==== Dataset

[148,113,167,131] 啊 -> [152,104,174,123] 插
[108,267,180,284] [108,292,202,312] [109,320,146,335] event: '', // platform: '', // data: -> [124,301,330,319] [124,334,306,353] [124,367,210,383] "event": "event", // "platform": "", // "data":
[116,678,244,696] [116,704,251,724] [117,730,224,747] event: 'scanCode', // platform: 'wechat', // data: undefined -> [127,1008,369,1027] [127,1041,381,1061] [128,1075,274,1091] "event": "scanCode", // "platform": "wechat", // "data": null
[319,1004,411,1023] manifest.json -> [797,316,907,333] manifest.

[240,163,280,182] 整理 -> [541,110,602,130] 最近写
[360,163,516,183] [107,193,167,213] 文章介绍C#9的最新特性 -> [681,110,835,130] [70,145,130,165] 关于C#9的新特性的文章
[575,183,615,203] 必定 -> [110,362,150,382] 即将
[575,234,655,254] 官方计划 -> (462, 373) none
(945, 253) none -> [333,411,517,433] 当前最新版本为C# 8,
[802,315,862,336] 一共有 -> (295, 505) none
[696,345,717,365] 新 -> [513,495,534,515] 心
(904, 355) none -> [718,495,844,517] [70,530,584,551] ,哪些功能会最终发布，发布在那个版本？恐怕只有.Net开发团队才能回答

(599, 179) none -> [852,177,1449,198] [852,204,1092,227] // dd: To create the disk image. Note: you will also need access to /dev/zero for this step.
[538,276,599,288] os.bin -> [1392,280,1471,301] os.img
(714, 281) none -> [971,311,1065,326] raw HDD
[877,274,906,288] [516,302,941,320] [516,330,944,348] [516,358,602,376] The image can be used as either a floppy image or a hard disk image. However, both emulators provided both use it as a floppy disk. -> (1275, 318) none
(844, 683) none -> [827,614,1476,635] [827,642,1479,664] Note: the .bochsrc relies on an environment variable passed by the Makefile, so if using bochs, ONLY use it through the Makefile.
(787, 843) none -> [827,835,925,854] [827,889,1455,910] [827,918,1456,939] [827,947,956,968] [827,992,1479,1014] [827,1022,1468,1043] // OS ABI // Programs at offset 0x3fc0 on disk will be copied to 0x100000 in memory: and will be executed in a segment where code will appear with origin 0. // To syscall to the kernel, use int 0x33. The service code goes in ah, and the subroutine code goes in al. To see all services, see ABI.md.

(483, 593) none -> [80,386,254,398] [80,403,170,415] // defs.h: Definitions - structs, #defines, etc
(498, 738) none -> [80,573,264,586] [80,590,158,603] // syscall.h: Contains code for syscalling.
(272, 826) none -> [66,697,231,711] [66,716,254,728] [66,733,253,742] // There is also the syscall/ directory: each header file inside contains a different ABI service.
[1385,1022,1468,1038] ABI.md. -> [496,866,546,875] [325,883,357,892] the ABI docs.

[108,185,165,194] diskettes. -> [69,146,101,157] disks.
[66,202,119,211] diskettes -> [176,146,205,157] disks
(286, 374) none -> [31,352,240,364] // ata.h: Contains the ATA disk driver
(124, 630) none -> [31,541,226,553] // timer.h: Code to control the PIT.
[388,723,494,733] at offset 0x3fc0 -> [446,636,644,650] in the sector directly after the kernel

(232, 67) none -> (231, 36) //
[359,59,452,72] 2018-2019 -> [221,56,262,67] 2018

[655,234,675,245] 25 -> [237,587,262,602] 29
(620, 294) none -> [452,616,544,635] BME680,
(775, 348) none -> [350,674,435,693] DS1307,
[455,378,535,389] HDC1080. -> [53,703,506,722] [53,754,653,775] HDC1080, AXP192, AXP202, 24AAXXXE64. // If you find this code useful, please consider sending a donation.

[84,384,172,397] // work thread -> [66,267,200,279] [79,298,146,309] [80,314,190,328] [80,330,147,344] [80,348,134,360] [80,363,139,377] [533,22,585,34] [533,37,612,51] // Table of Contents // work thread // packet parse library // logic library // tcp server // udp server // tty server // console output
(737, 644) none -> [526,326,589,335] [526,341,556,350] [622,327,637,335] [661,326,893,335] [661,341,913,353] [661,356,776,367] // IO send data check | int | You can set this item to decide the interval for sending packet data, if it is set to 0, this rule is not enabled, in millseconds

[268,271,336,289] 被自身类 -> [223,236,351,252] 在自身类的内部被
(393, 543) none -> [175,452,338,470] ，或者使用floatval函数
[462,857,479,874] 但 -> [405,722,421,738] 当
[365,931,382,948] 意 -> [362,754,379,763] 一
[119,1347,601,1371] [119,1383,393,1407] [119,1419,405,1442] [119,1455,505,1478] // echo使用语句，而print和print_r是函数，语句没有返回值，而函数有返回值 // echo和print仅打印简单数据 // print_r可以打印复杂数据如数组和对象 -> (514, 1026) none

========

▶ [Task description]
Transcribe every line of the records exactly, please.

▶ [Answer section]
[148,113,167,131] 啊 -> [152,104,174,123] 插
[108,267,180,284] [108,292,202,312] [109,320,146,335] event: '', // platform: '', // data: -> [124,301,330,319] [124,334,306,353] [124,367,210,383] "event": "event", // "platform": "", // "data":
[116,678,244,696] [116,704,251,724] [117,730,224,747] event: 'scanCode', // platform: 'wechat', // data: undefined -> [127,1008,369,1027] [127,1041,381,1061] [128,1075,274,1091] "event": "scanCode", // "platform": "wechat", // "data": null
[319,1004,411,1023] manifest.json -> [797,316,907,333] manifest.

[240,163,280,182] 整理 -> [541,110,602,130] 最近写
[360,163,516,183] [107,193,167,213] 文章介绍C#9的最新特性 -> [681,110,835,130] [70,145,130,165] 关于C#9的新特性的文章
[575,183,615,203] 必定 -> [110,362,150,382] 即将
[575,234,655,254] 官方计划 -> (462, 373) none
(945, 253) none -> [333,411,517,433] 当前最新版本为C# 8,
[802,315,862,336] 一共有 -> (295, 505) none
[696,345,717,365] 新 -> [513,495,534,515] 心
(904, 355) none -> [718,495,844,517] [70,530,584,551] ,哪些功能会最终发布，发布在那个版本？恐怕只有.Net开发团队才能回答

(599, 179) none -> [852,177,1449,198] [852,204,1092,227] // dd: To create the disk image. Note: you will also need access to /dev/zero for this step.
[538,276,599,288] os.bin -> [1392,280,1471,301] os.img
(714, 281) none -> [971,311,1065,326] raw HDD
[877,274,906,288] [516,302,941,320] [516,330,944,348] [516,358,602,376] The image can be used as either a floppy image or a hard disk image. However, both emulators provided both use it as a floppy disk. -> (1275, 318) none
(844, 683) none -> [827,614,1476,635] [827,642,1479,664] Note: the .bochsrc relies on an environment variable passed by the Makefile, so if using bochs, ONLY use it through the Makefile.
(787, 843) none -> [827,835,925,854] [827,889,1455,910] [827,918,1456,939] [827,947,956,968] [827,992,1479,1014] [827,1022,1468,1043] // OS ABI // Programs at offset 0x3fc0 on disk will be copied to 0x100000 in memory: and will be executed in a segment where code will appear with origin 0. // To syscall to the kernel, use int 0x33. The service code goes in ah, and the subroutine code goes in al. To see all services, see ABI.md.

(483, 593) none -> [80,386,254,398] [80,403,170,415] // defs.h: Definitions - structs, #defines, etc
(498, 738) none -> [80,573,264,586] [80,590,158,603] // syscall.h: Contains code for syscalling.
(272, 826) none -> [66,697,231,711] [66,716,254,728] [66,733,253,742] // There is also the syscall/ directory: each header file inside contains a different ABI service.
[1385,1022,1468,1038] ABI.md. -> [496,866,546,875] [325,883,357,892] the ABI docs.

[108,185,165,194] diskettes. -> [69,146,101,157] disks.
[66,202,119,211] diskettes -> [176,146,205,157] disks
(286, 374) none -> [31,352,240,364] // ata.h: Contains the ATA disk driver
(124, 630) none -> [31,541,226,553] // timer.h: Code to control the PIT.
[388,723,494,733] at offset 0x3fc0 -> [446,636,644,650] in the sector directly after the kernel

(232, 67) none -> (231, 36) //
[359,59,452,72] 2018-2019 -> [221,56,262,67] 2018

[655,234,675,245] 25 -> [237,587,262,602] 29
(620, 294) none -> [452,616,544,635] BME680,
(775, 348) none -> [350,674,435,693] DS1307,
[455,378,535,389] HDC1080. -> [53,703,506,722] [53,754,653,775] HDC1080, AXP192, AXP202, 24AAXXXE64. // If you find this code useful, please consider sending a donation.

[84,384,172,397] // work thread -> [66,267,200,279] [79,298,146,309] [80,314,190,328] [80,330,147,344] [80,348,134,360] [80,363,139,377] [533,22,585,34] [533,37,612,51] // Table of Contents // work thread // packet parse library // logic library // tcp server // udp server // tty server // console output
(737, 644) none -> [526,326,589,335] [526,341,556,350] [622,327,637,335] [661,326,893,335] [661,341,913,353] [661,356,776,367] // IO send data check | int | You can set this item to decide the interval for sending packet data, if it is set to 0, this rule is not enabled, in millseconds

[268,271,336,289] 被自身类 -> [223,236,351,252] 在自身类的内部被
(393, 543) none -> [175,452,338,470] ，或者使用floatval函数
[462,857,479,874] 但 -> [405,722,421,738] 当
[365,931,382,948] 意 -> [362,754,379,763] 一
[119,1347,601,1371] [119,1383,393,1407] [119,1419,405,1442] [119,1455,505,1478] // echo使用语句，而print和print_r是函数，语句没有返回值，而函数有返回值 // echo和print仅打印简单数据 // print_r可以打印复杂数据如数组和对象 -> (514, 1026) none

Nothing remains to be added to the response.